Près de 1 700 civils ont été tués en Syrie, depuis le début, à la mi-mars, de la révolte contre le régime en place, selon un denrier décompte des médias. Une contestation qui ne faiblit visiblement pas en dépit de l'annonce par le président syrien d'une séries de réformes. Ce matin encore, une vingtaine de chars et de véhicules militaires de l'Armée syrienne se sont déployés à Lattaquié, dans le nord-ouest du pays, a indiqué l'Observatoire syrien des droits de l'Homme (OSDH). Ceci alors que le Conseil de sécurité de l'ONU tiendra une réunion spéciale, jeudi 18 août, sur la situation en Syrie, selon des diplomates.
Synthèse Yasmina Ferchouche
L'OSDH évoque dans un communiqué, la présence, ce samedi, de « vingt chars et véhicules de transport de troupes déployés près du quartier d'Al-Raml Al-Jounoubi à Lattaquié », théâtre ces derniers jours, elle aussi, de manifestations contre le régime en place.

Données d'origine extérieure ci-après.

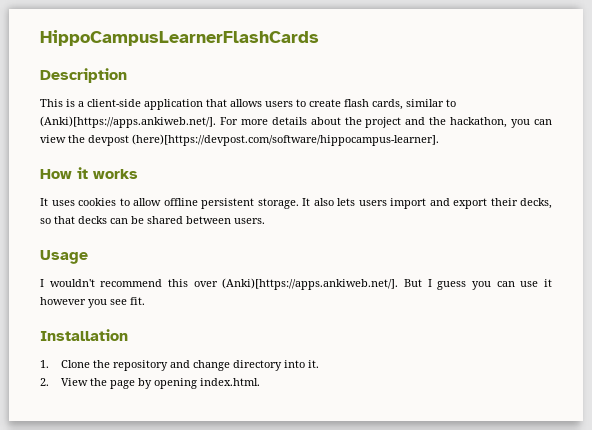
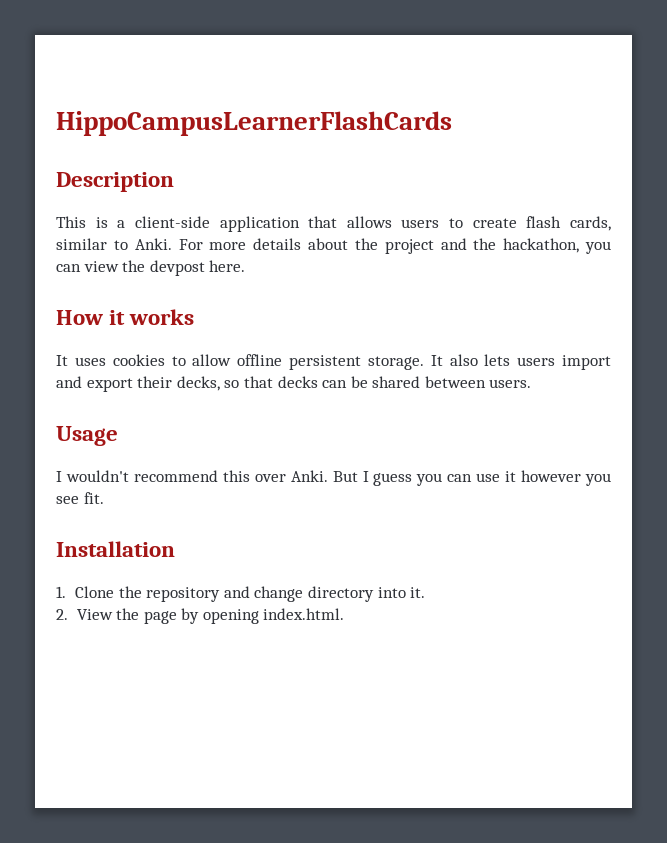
- This is a client-side application that allows users to create flash cards, similar to (Anki)[https://apps.ankiweb.net/]. For more details about the project and the hackathon, you can view the devpost (here)[https://devpost.com/software/hippocampus-learner].
+ This is a client-side application that allows users to create flash cards, similar to Anki. For more details about the project and the hackathon, you can view the devpost here.
- I wouldn't recommend this over (Anki)[https://apps.ankiweb.net/]. But I guess you can use it however you see fit.
+ I wouldn't recommend this over Anki. But I guess you can use it however you see fit.

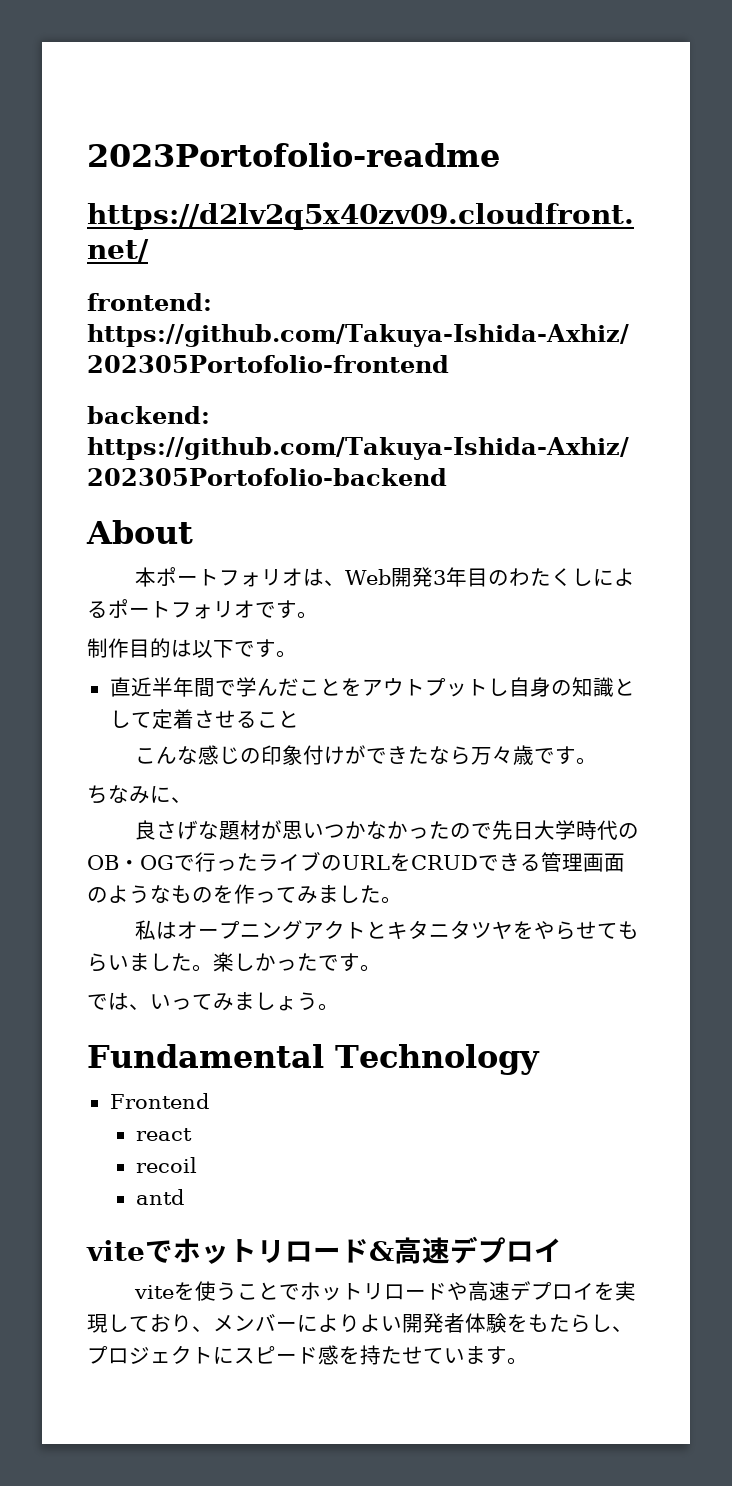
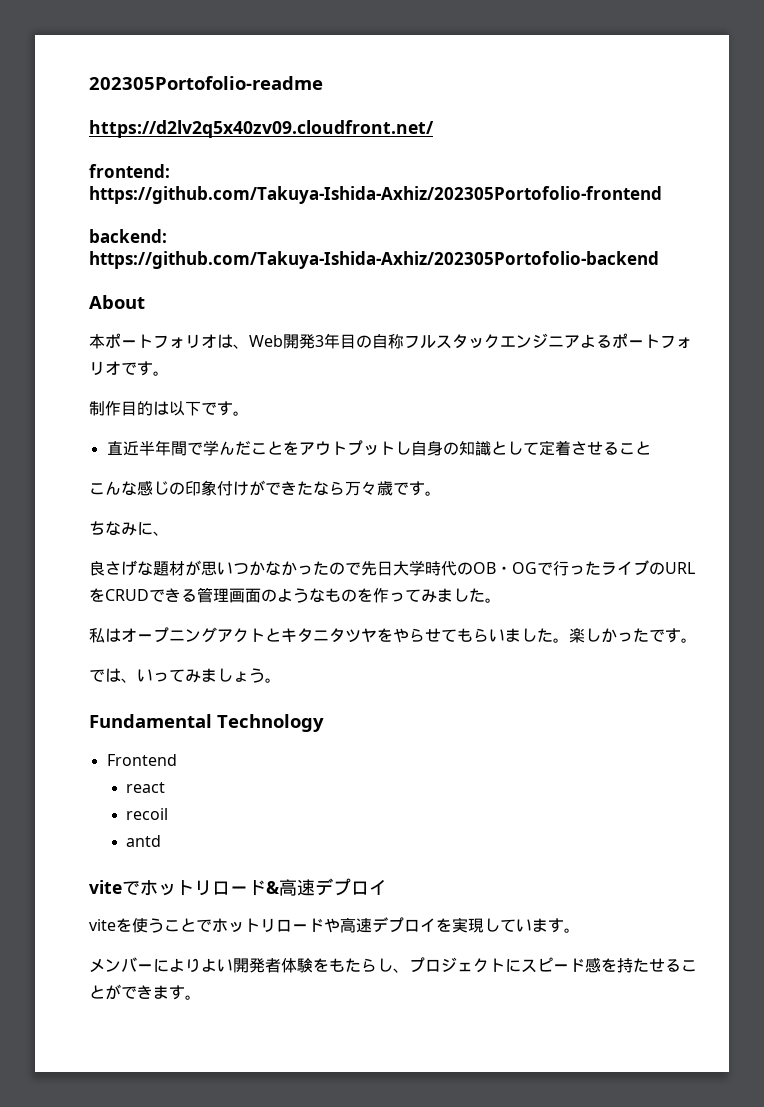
- 2023Portofolio-readme
+ 202305Portofolio-readme
- 本ポートフォリオは、Web開発3年目のわたくしによるポートフォリオです。
+ 本ポートフォリオは、Web開発3年目の自称フルスタックエンジニアよるポートフォリオです。
- viteを使うことでホットリロードや高速デプロイを実現しており、メンバーによりよい開発者体験をもたらし、プロジェクトにスピード感を持たせています。
+ viteを使うことでホットリロードや高速デプロイを実現しています。
+ メンバーによりよい開発者体験をもたらし、プロジェクトにスピード感を持たせることができます。

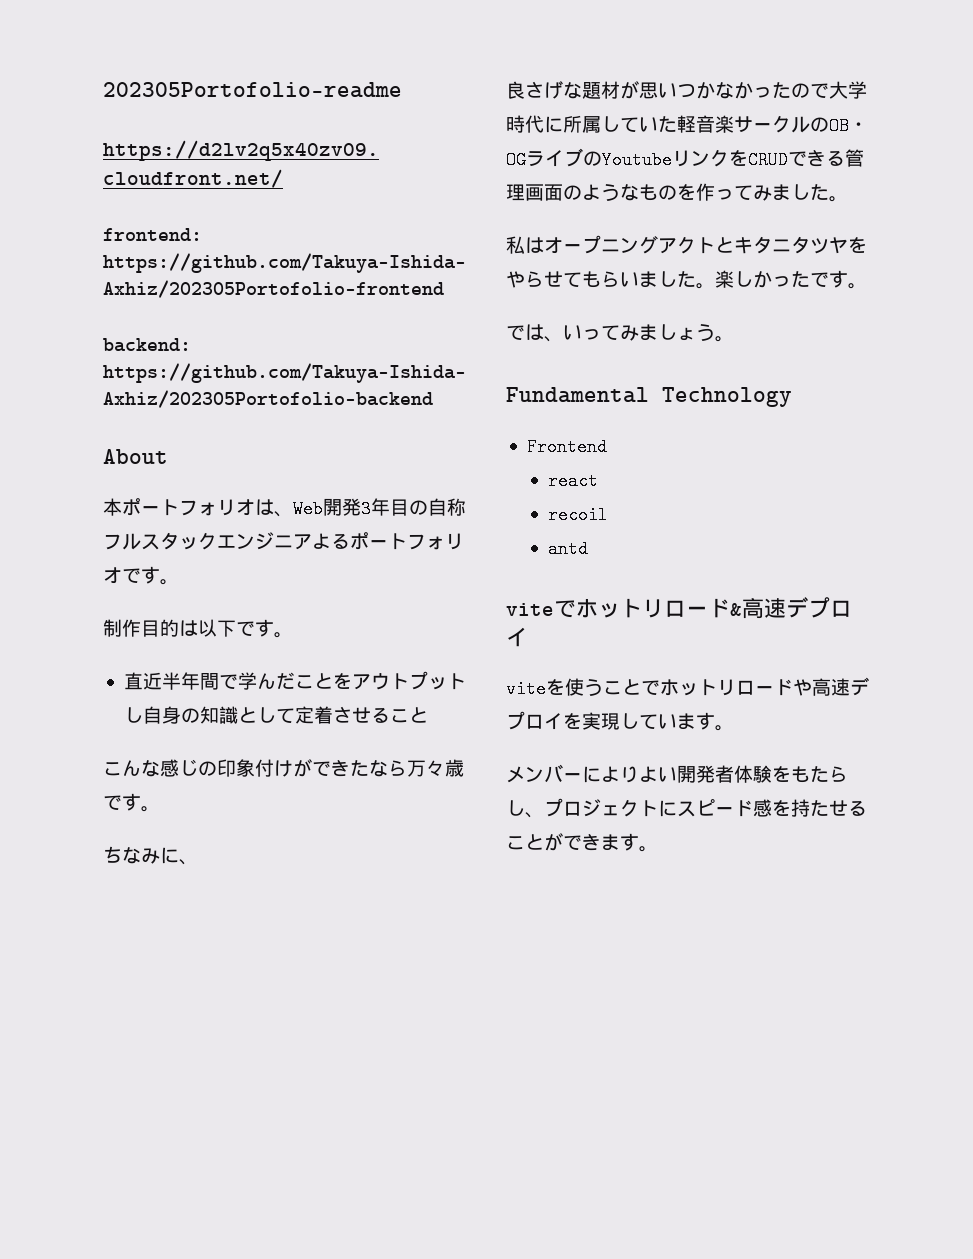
- 良さげな題材が思いつかなかったので先日大学時代のOB・OGで行ったライブのURLをCRUDできる管理画面のようなものを作ってみました。
+ 良さげな題材が思いつかなかったので大学時代に所属していた軽音楽サークルのOB・OGライブのYoutubeリンクをCRUDできる管理画面のようなものを作ってみました。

Des véhicules militaires ont également pénétré ce matin dans des villages proches de la ville de Qousseir (près de Homs) et procédé à des arrestations, selon les mêmes sources. Dans la région de Homs (centre), les forces de sécurité, appuyées par deux chars, sont entrées dans la matinée dans le village de Joussiyeh, à la frontière avec le Liban.
Depuis, la mi-mars des manifestations anti-gouvernementales marquées souvent par des violences secouent plusieurs villes du pays. Damas attribue ces violences à des « gangs armés soutenus par des puissances étrangères » voulant « déstabiliser » la Syrie.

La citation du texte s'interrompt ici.